- RECORDS FOR THIS TASK

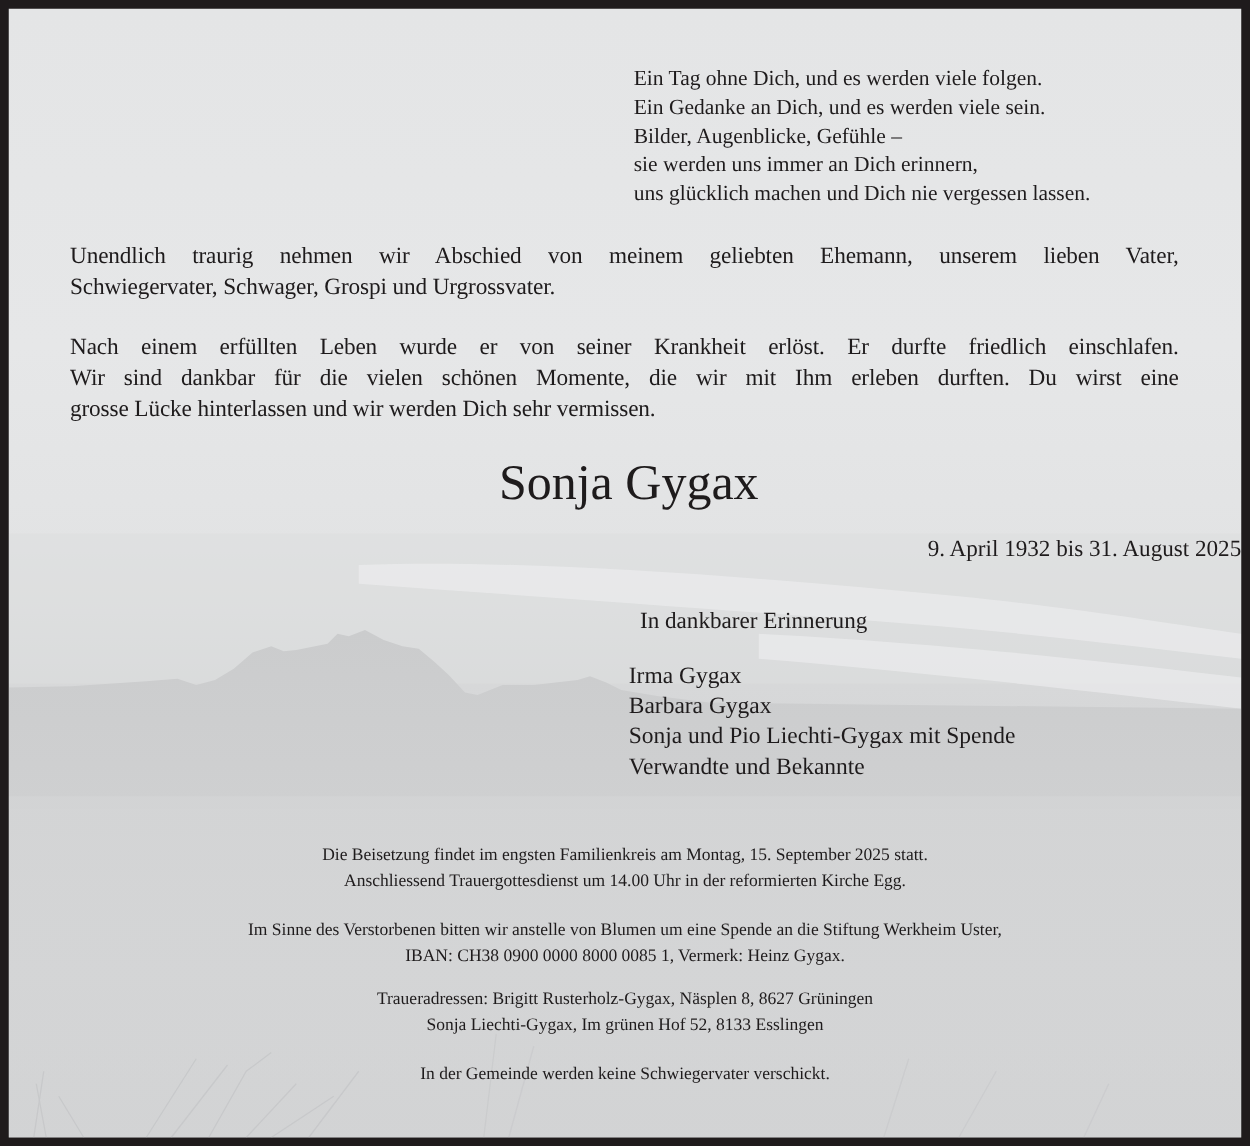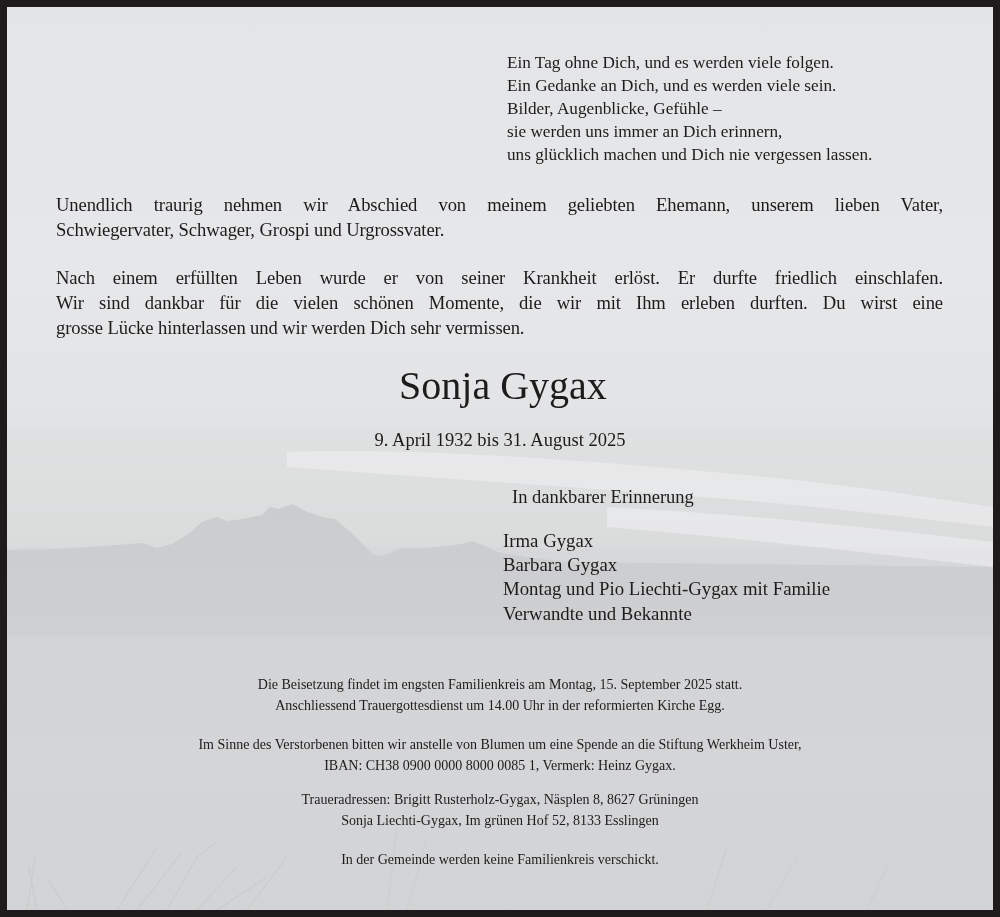--- a/index.html
+++ b/index.html
@@ -62,21 +62,21 @@
       text-align: center;
       top: 354px;
       font-size: 40px;
       line-height: 50px;
       padding-left: 6px;
       box-sizing: border-box;
     }
     .dates {
       left: 0;
       width: 986px;
-      text-align: center;
+      text-align: right;
       top: 421px;
       font-size: 18.5px;
       line-height: 24px;
     }
     .memory {
       left: 493px;
       top: 478px;
       font-size: 18.5px;
       line-height: 24px;
       margin-left: 12px;
@@ -169,36 +169,36 @@
   </div>
 
   <div class="text name">Sonja Gygax</div>
   <div class="text dates">9. April 1932 bis 31. August 2025</div>
 
   <div class="text memory">In dankbarer Erinnerung</div>
 
   <div class="text family">
     <div>Irma Gygax</div>
     <div>Barbara Gygax</div>
-    <div>Montag und Pio Liechti-Gygax mit Familie</div>
+    <div>Sonja und Pio Liechti-Gygax mit Spende</div>
     <div>Verwandte und Bekannte</div>
   </div>
 
   <div class="text center-block c1">
     <div>Die Beisetzung findet im engsten Familienkreis am Montag, 15. September 2025 statt.</div>
     <div>Anschliessend Trauergottesdienst um 14.00 Uhr in der reformierten Kirche Egg.</div>
   </div>
 
   <div class="text center-block c2">
     <div>Im Sinne des Verstorbenen bitten wir anstelle von Blumen um eine Spende an die Stiftung Werkheim Uster,</div>
     <div>IBAN: CH38 0900 0000 8000 0085 1, Vermerk: Heinz Gygax.</div>
   </div>
 
   <div class="text center-block c3">
     <div>Traueradressen: Brigitt Rusterholz-Gygax, Näsplen 8, 8627 Grüningen</div>
     <div>Sonja Liechti-Gygax, Im grünen Hof 52, 8133 Esslingen</div>
   </div>
 
   <div class="text center-block c4">
-    <div>In der Gemeinde werden keine Familienkreis verschickt.</div>
+    <div>In der Gemeinde werden keine Schwiegervater verschickt.</div>
   </div>
 
 </div>
 
 </body></html>

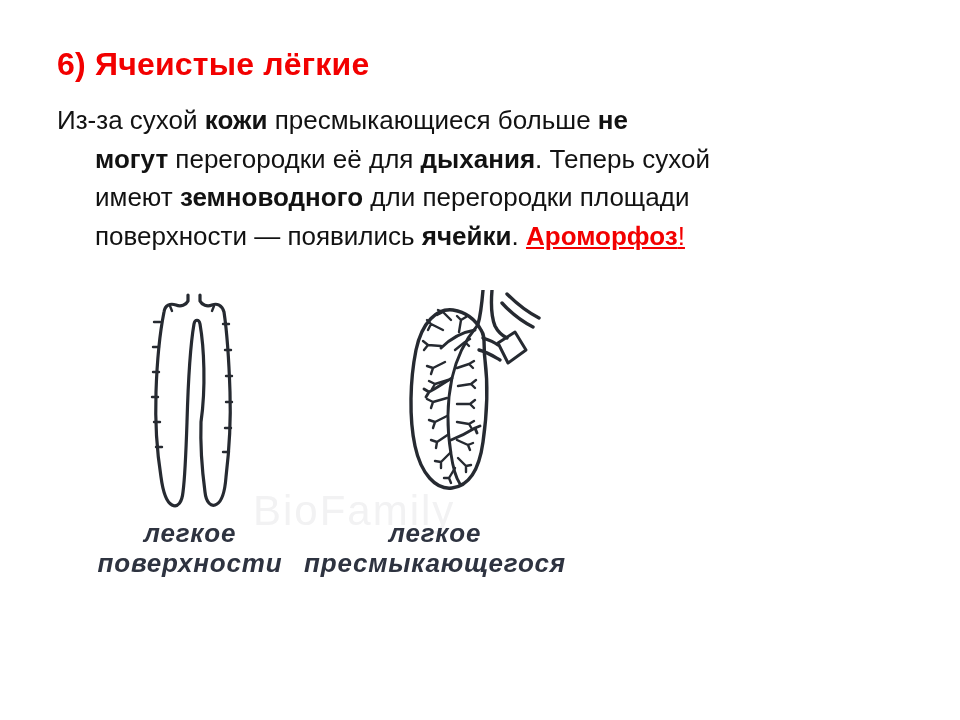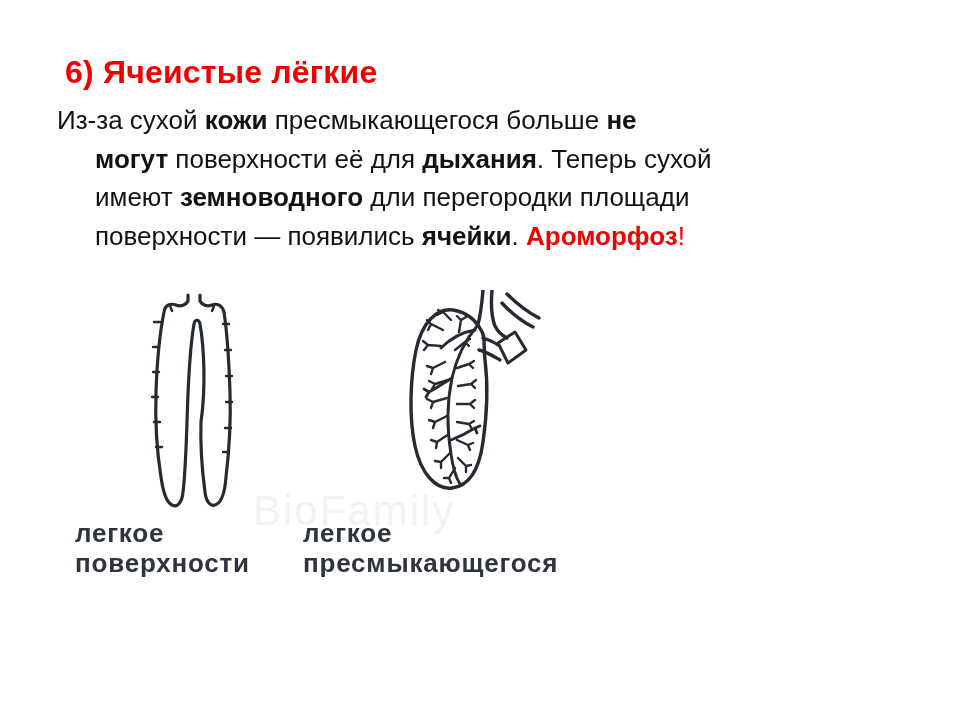--- a/index.html
+++ b/index.html
@@ -7,67 +7,69 @@
     width:960px;height:720px;
     background:#ffffff;
     font-family:"Liberation Sans", sans-serif;
     overflow:hidden;
   }
   .slide{
     position:relative;width:960px;height:720px;
     background:var(--bg,#ffffff);
   }
   .title{
-    position:absolute;left:57px;top:42px;margin:8px;
+    position:absolute;left:57px;top:42px;margin:0;
     font-size:32px;line-height:44px;font-weight:bold;
     color:var(--red,#ff0000);
     letter-spacing:0.2px;
     white-space:nowrap;
   }
   .para{
     position:absolute;left:57px;top:101px;
     color:var(--text,#111111);
     font-size:26px;line-height:38.5px;
   }
   .para .line{white-space:nowrap;}
   .para .line.cont{margin-left:38px;}
   .para .b{font-weight:bold;}
-  .para .red{color:var(--red,#ff0000);}
+  .para .red{color:var(--red,#ff0000);text-decoration:underline;}
   .watermark{
     position:absolute;left:253px;top:487px;
     font-size:42px;font-weight:normal;letter-spacing:2px;
     color:var(--wm,#f1f1f1);
     user-select:none;
     z-index:0;
     white-space:nowrap;
   }
   figure{margin:0;padding:0;position:absolute;z-index:1;}
   .fig-svg{display:block;color:var(--stroke,#262a31);}
   .fig-amphibian{left:148px;top:292px;width:92px;height:222px;}
   .fig-reptile{left:403px;top:290px;width:140px;height:205px;}
   .caption{
     position:absolute;z-index:2;
+    text-align:center;
     color:var(--caption,#2e3340);
     font-size:26px;line-height:29.5px;font-weight:bold;
     letter-spacing:0.8px;
+    font-style:italic;
   }
   .caption-amphibian{left:75px;top:519px;width:230px;}
   .caption-reptile{left:303px;top:519px;width:264px;}
   .caption span{display:block;}
 </style>
 </head>
 <body>
 
 <div class="slide">
 
   <h1 class="title">6) Ячеистые лёгкие</h1>
 
   <div class="para">
-    <div class="line"><span>Из-за сухой </span><span class="b">кожи</span><span> пресмыкающегося больше </span><span class="b">не</span></div>
-    <div class="line cont"><span class="b">могут</span><span> поверхности её для </span><span class="b">дыхания</span><span>. Теперь сухой</span></div>
+    <div class="line"><span>Из-за сухой </span><span class="b">кожи</span><span> пресмыкающиеся больше </span><span class="b">не</span></div>
+    <div class="line cont"><span class="b">могут</span><span> перегородки её для </span><span class="b">дыхания</span><span>. Теперь сухой</span></div>
     <div class="line cont"><span>имеют </span><span class="b">земноводного</span><span> дли перегородки площади</span></div>
     <div class="line cont"><span>поверхности — появились </span><span class="b">ячейки</span><span>. </span><span class="b red">Ароморфоз</span><span class="red">!</span></div>
   </div>
 
   <div class="watermark">BioFamily</div>
 
   <figure class="fig-amphibian">
     <svg class="fig-svg" width="92" height="222" viewBox="0 0 92 222" fill="none" stroke="currentColor" stroke-width="3.2" stroke-linecap="round" stroke-linejoin="round">
 
       <path d="M40,3 L40,9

- GOAL OF THE EXERCISE
When the word "перегородки" shows up in a line of the entries, pull that line out.

- RESULT FOR THIS EXERCISE
+    <div class="line cont"><span class="b">могут</span><span> перегородки её для </span><span class="b">дыхания</span><span>. Теперь сухой</span></div>
     <div class="line cont"><span>имеют </span><span class="b">земноводного</span><span> дли перегородки площади</span></div>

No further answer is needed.